所以,她的未来,她认为痛苦的、甜蜜的、忧伤的,傅擎深都要分去一半。
安年唇角掀起淡然凉薄的笑,似是在嘲讽自己的愚蠢:“就是从我看到你和沈瑜兮同镜出现在电视里的那一刻,我安稳平静的心开始躁动不已。”
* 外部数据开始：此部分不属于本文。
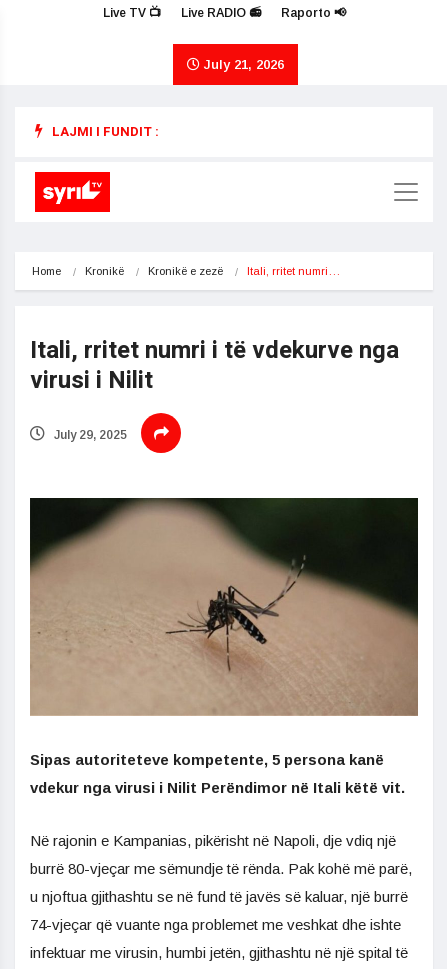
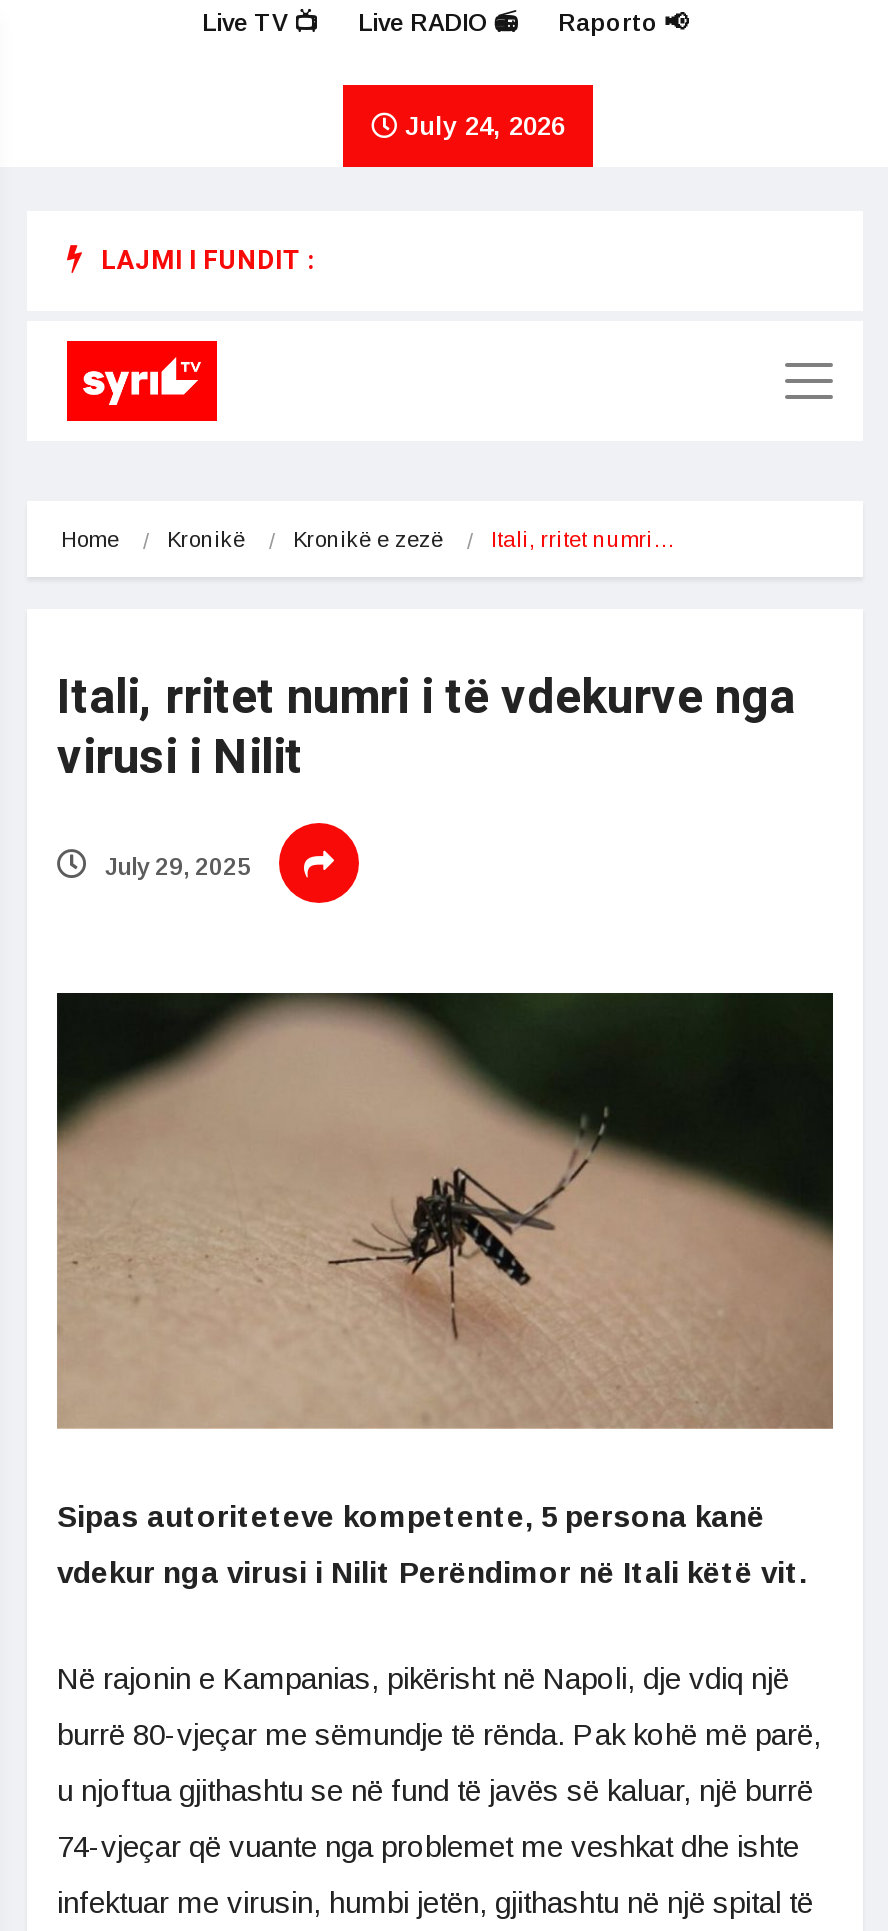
- July 21, 2026
+ July 24, 2026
“傅擎深,可笑么?可笑吧……但是又不能不承认,那一刻,我嫉妒到发狂。”
“我努力了三年,我想……或许有一天,我是可以成为那个跟你并肩站在阳光下的人。”
“可是傅擎深……”安年一手紧紧攀着傅擎深的肩膀,她手指用力,似乎要透过丝绸的睡衣布料嵌入他的肌肤,她红着眼哑声道,“我没能等到那一天到来。我妈没了,我甚至,没能在她临终时见她一面……”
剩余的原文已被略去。